- [Requirement] Please list all lines of the material below in which the string "align" occurs.

[Start of section]

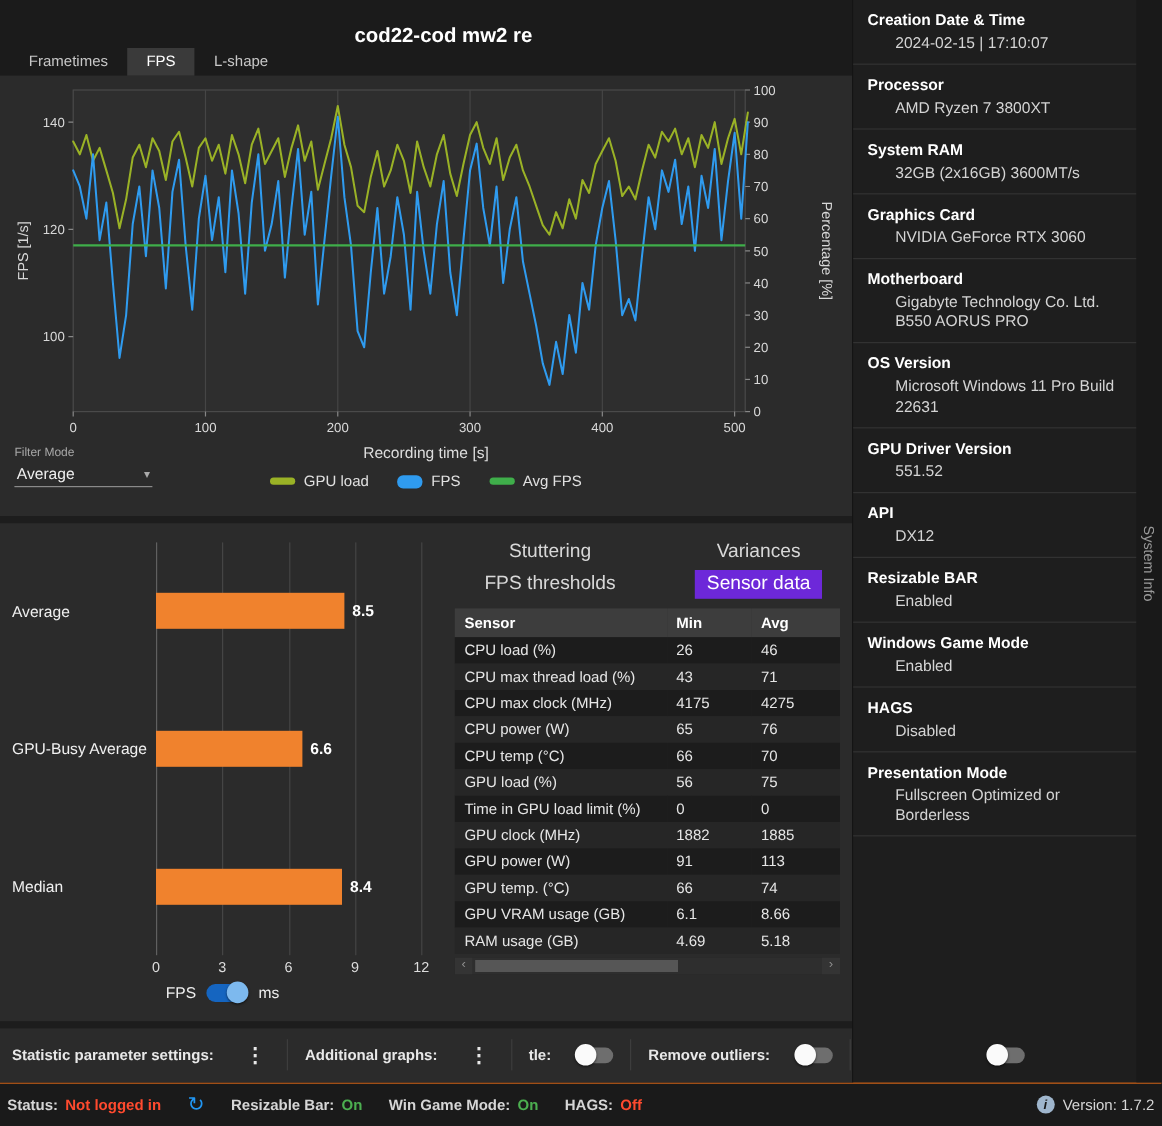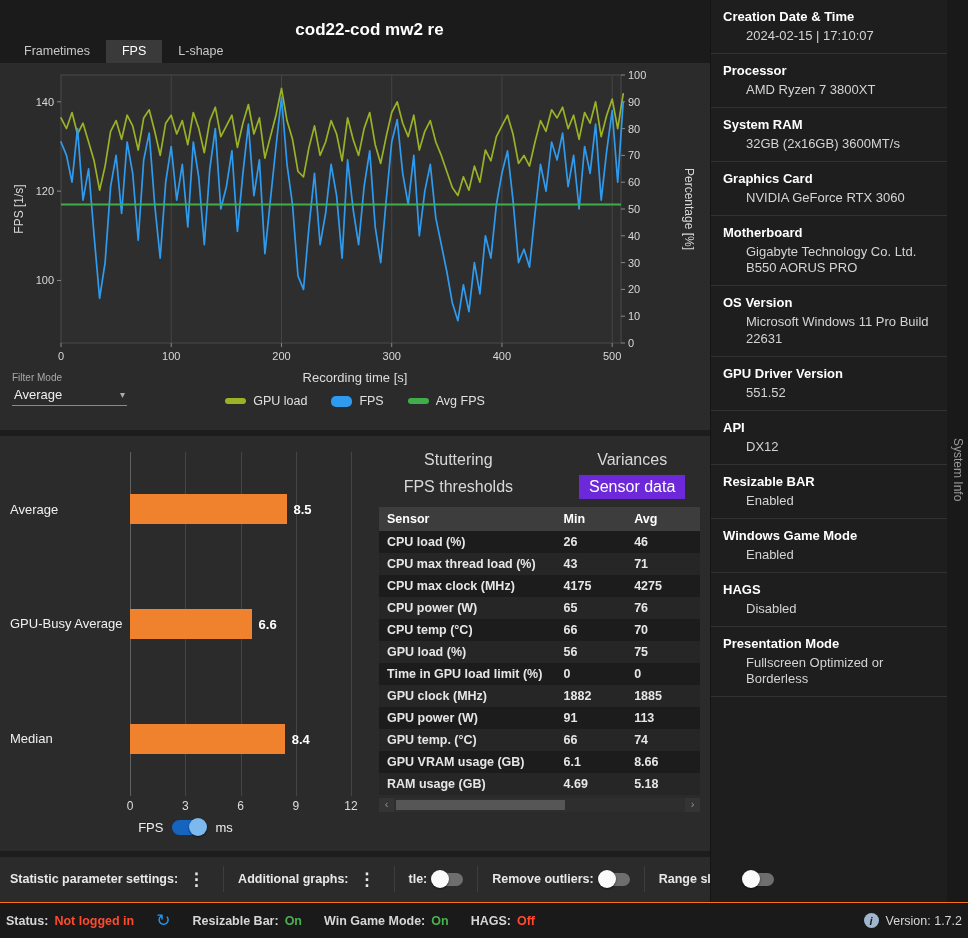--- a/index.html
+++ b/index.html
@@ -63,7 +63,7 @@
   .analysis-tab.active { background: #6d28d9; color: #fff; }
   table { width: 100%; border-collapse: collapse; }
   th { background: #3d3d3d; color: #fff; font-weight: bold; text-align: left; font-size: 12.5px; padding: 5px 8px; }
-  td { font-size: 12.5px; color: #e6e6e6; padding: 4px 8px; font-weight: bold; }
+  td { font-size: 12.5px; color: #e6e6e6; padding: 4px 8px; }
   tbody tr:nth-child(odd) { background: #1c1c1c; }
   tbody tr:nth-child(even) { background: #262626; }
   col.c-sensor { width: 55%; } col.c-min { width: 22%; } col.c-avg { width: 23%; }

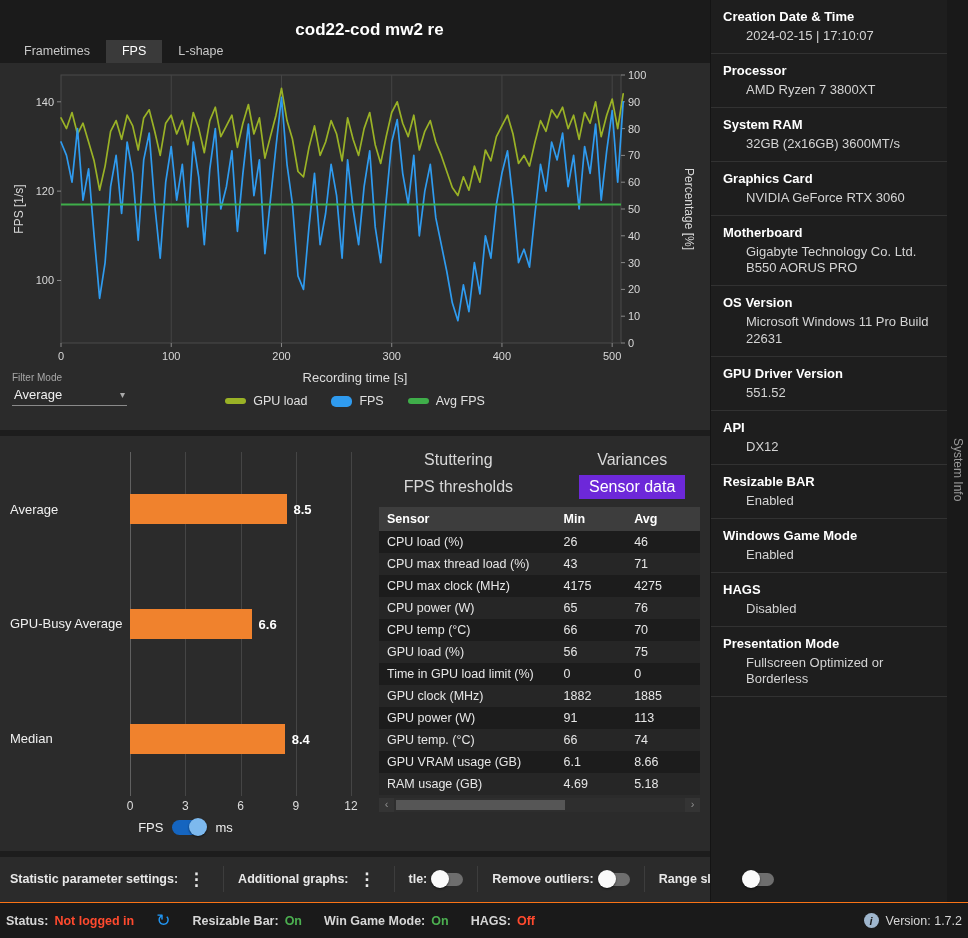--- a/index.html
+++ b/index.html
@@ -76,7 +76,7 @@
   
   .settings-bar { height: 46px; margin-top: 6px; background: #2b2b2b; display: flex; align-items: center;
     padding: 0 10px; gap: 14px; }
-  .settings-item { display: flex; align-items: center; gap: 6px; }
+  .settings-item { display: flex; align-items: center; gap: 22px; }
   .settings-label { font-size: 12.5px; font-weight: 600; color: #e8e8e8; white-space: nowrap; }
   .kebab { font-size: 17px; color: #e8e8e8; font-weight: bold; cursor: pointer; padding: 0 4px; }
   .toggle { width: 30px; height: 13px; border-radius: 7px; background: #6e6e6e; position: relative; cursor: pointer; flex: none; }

[End of section]

- [Answer space]
   th { background: #3d3d3d; color: #fff; font-weight: bold; text-align: left; font-size: 12.5px; padding: 5px 8px; }
   .settings-bar { height: 46px; margin-top: 6px; background: #2b2b2b; display: flex; align-items: center;
-  .settings-item { display: flex; align-items: center; gap: 6px; }
+  .settings-item { display: flex; align-items: center; gap: 22px; }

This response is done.